Factors contributing to the collapse included the process of top coaling which raised the height of the tunnels and pillar and panel mining reducing the size of structures holding up the tunnel roof.

Top coaling
Top coaling began as a method of increasing production in areas that had already been mined. In 1932 the tunnels were 2.4 m high, in 1948 some top coaling was done to raise the height to 3.7 m, but the coal yielded was a poor grade and the practice stopped. In 1951 top coaling began once again as a new electricity power station had been built and it was able to use lower grade coal. The roof height was raised to 4.3 m and 5.5 m in places, and by 1957 top coaling was a significant contributor to production.

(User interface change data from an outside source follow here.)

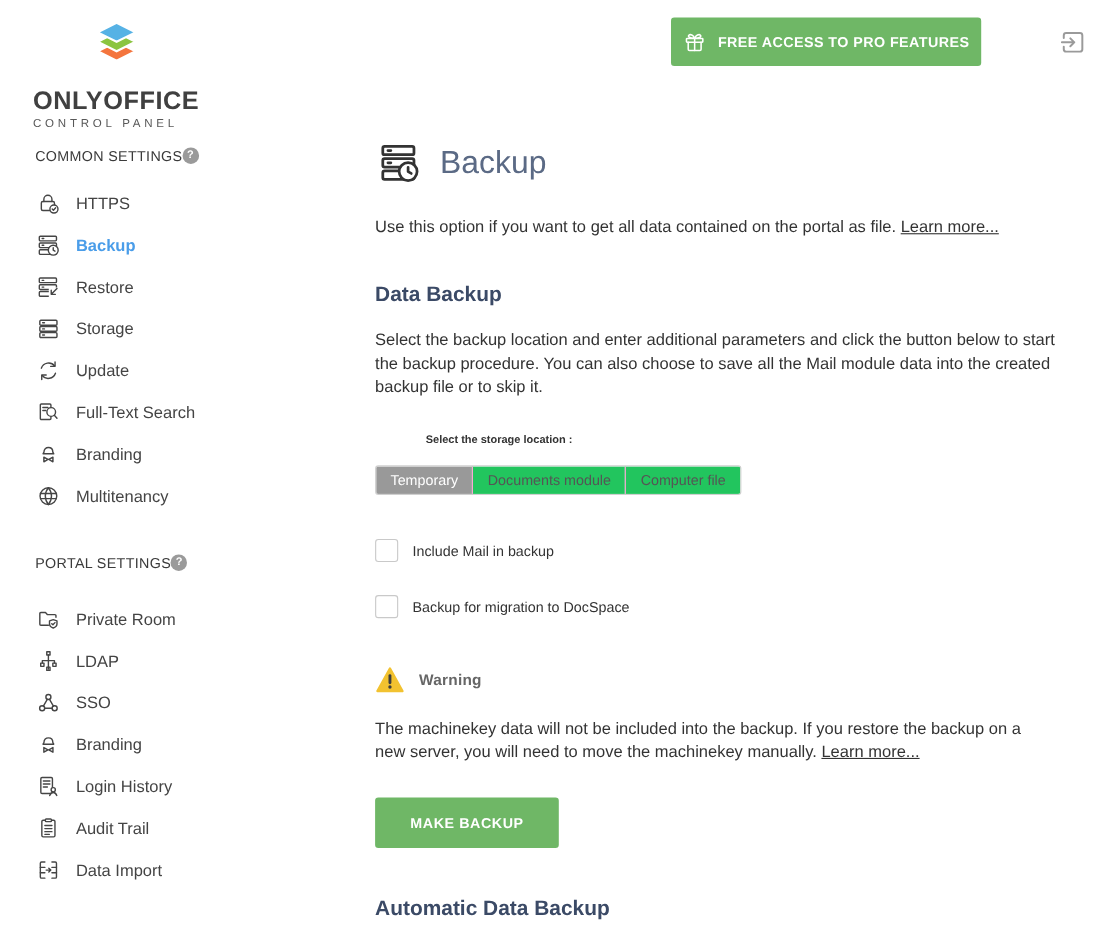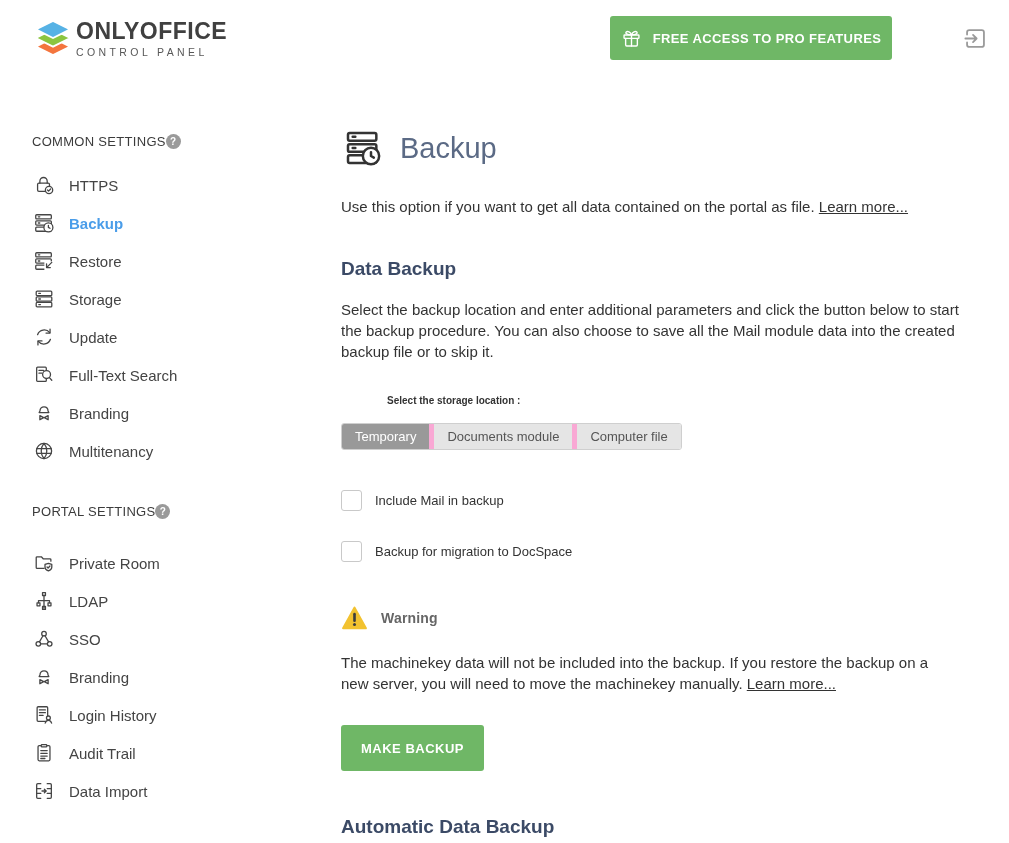--- a/index.html
+++ b/index.html
@@ -6,21 +6,21 @@
   html,body { background:#fff; }
   body {
     width:1009px; height:843px; overflow:hidden;
     font-family:"Liberation Sans","DejaVu Sans",sans-serif;
     color:#333;
   }
   svg { display:block; }
 
   
   .header { position:relative; height:76px; background:#fff; }
-  .logo { position:absolute; left:30px; top:17px; display:flex; align-items:center; gap:0; cursor:pointer; }
+  .logo { position:absolute; left:30px; top:17px; display:flex; align-items:center; gap:20px; cursor:pointer;flex-direction:column; }
   .logo-text .t1 { font-size:23px; font-weight:700; color:#404040; letter-spacing:0.5px; line-height:24px; }
   .logo-text .t2 { font-size:10.5px; color:#585858; letter-spacing:3.4px; margin-top:3px; }
   .pro-btn {
     position:absolute; left:610px; top:16px; width:282px; height:44px;
     background:#6fb766; border:none; border-radius:3px; cursor:pointer;
     display:flex; align-items:center; justify-content:center; gap:11px;
     color:#fff; font-family:inherit; font-size:13px; font-weight:700; letter-spacing:0.4px;
   }
   .exit-btn { position:absolute; left:962px; top:25px; width:27px; height:27px; cursor:pointer; background:none; border:none; padding:0; }
 
@@ -45,33 +45,33 @@
   .main { width:620px; padding-top:50px; }
   .title-row { display:flex; align-items:center; gap:15px; height:44px; }
   .page-title { font-size:29px; font-weight:400; color:#5b6a85; }
   .body-text { font-size:15px; line-height:21px; color:#333; }
   .intro { margin-top:26px; }
   a.more-link { color:#333; text-decoration:underline; cursor:pointer; }
   h2.section-h { margin-top:40px; font-size:19px; font-weight:700; color:#3b4a66; line-height:24px; }
   .desc { margin-top:18px; max-width:618px; }
   .storage-label { margin-top:30px; font-size:10px; font-weight:700; color:#333; line-height:18px;margin-left:46px; }
   .tabs { margin-top:13px; display:inline-flex; border:1px solid #cfcfcf; border-radius:3px; overflow:hidden; }
-  .tab { padding:4px 13px; font-size:13px; line-height:17px; color:#555; background:#e5e5e5; border-left:5px solid #f9a8d4; cursor:pointer; white-space:nowrap; }
+  .tab { padding:4px 13px; font-size:13px; line-height:17px; color:#555; background:#22c55e; border-left:1px solid #f9a8d4; cursor:pointer; white-space:nowrap; }
   .tab:first-child { border-left:none; }
   .tab.active { background:#999999; color:#fff; }
   .check-row { display:flex; align-items:center; gap:13px; }
   .check-row.first { margin-top:40px; }
   .check-row.second { margin-top:30px; }
   .checkbox { width:21px; height:21px; border:1px solid #c9c9c9; border-radius:3px; background:#fff; cursor:pointer; flex-shrink:0; }
   .check-label { font-size:13px; color:#333; cursor:pointer; }
   .warn-head { margin-top:44px; display:flex; align-items:center; gap:13px; }
   .warn-title { font-size:14px; font-weight:700; color:#666; letter-spacing:0.2px; }
   .warn-text { margin-top:22px; max-width:618px; }
   .make-backup-btn {
-    margin-top:31px; height:46px; padding:0 20px; background:#6fb766; border:none; border-radius:3px;
+    margin-top:31px; height:46px; padding:0 32px; background:#6fb766; border:none; border-radius:3px;
     color:#fff; font-family:inherit; font-size:13px; font-weight:700; letter-spacing:0.5px; cursor:pointer;
   }
   h2.auto-h { margin-top:44px; }
 </style>
 </head>
 <body>
 
 <div class="header">
   <div class="logo">
     <span>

Some time between 1957 and 1959 experimental secondary mining was done in No.10 section to recover coal from a mined out area of the mine. Top coaling raised the roof height to between 4.3 and 6.1 m. On 28 December 1959 a collapse occurred in the northern part of the section 10 mine, an area where most of the top coaling experiments were done.

That collapse was stopped from spreading by a barrier wall to the south end of section 10. This incident did not affect coal extraction from the south. However, it did go unreported to mining inspectors.

It is reported that in the afternoon of 21 January 1960 miners who were operating in the western part of the section 10 mine heard loud noises that were trailed by a strong blast wind that was coming from the south east section.

Pillar and panel mining
The tunnels in the mine were between 6.1 and 6.7 metres wide. Pillars and panels of coal were left between the tunnels to keep the mine roof from collapsing.
In 1905 the centres of the barriers and the pillars were 24.4 m apart
From 1932 the pillars were mined to 19.8 m and barriers to 18.3 m.
From 1943 the pillars were reduced to 18.3 m and the barriers 12.2 m (still separated by tunnels 6.1 to 6.7 m in width)

In this time "dummies" of 4 metres wide and 2 metres deep were mined out of the barriers, and in some cases up to four sides of the pillars too, to yield additional coal.

Rescue efforts
With too much methane and carbon monoxide in the mine for any rescue team to penetrate the South East of section 10, one of the solutions was to drill from the surface all the way down into the entombed shaft. A sophisticated new drill rig at the time was used, but the drill bits wore down as they encountered hard lava rock.

Response
In the months following the disaster, four different inquiries were launched under the Mines and Works Act of 1956, with the third one being a judicial inquest. The inquests found that the deaths occurred as a result of the subsidence of the mine itself. They also revealed that the collapse of 28 December was not reported to mining inspectors, as was mandatory.

Following the disaster, the South African government established Coal Mines Research Controlling Council to improve coal mine safety and research pillar strength, supported by the Council for Scientific and Industrial Research and the Chamber of Mines Research Organization.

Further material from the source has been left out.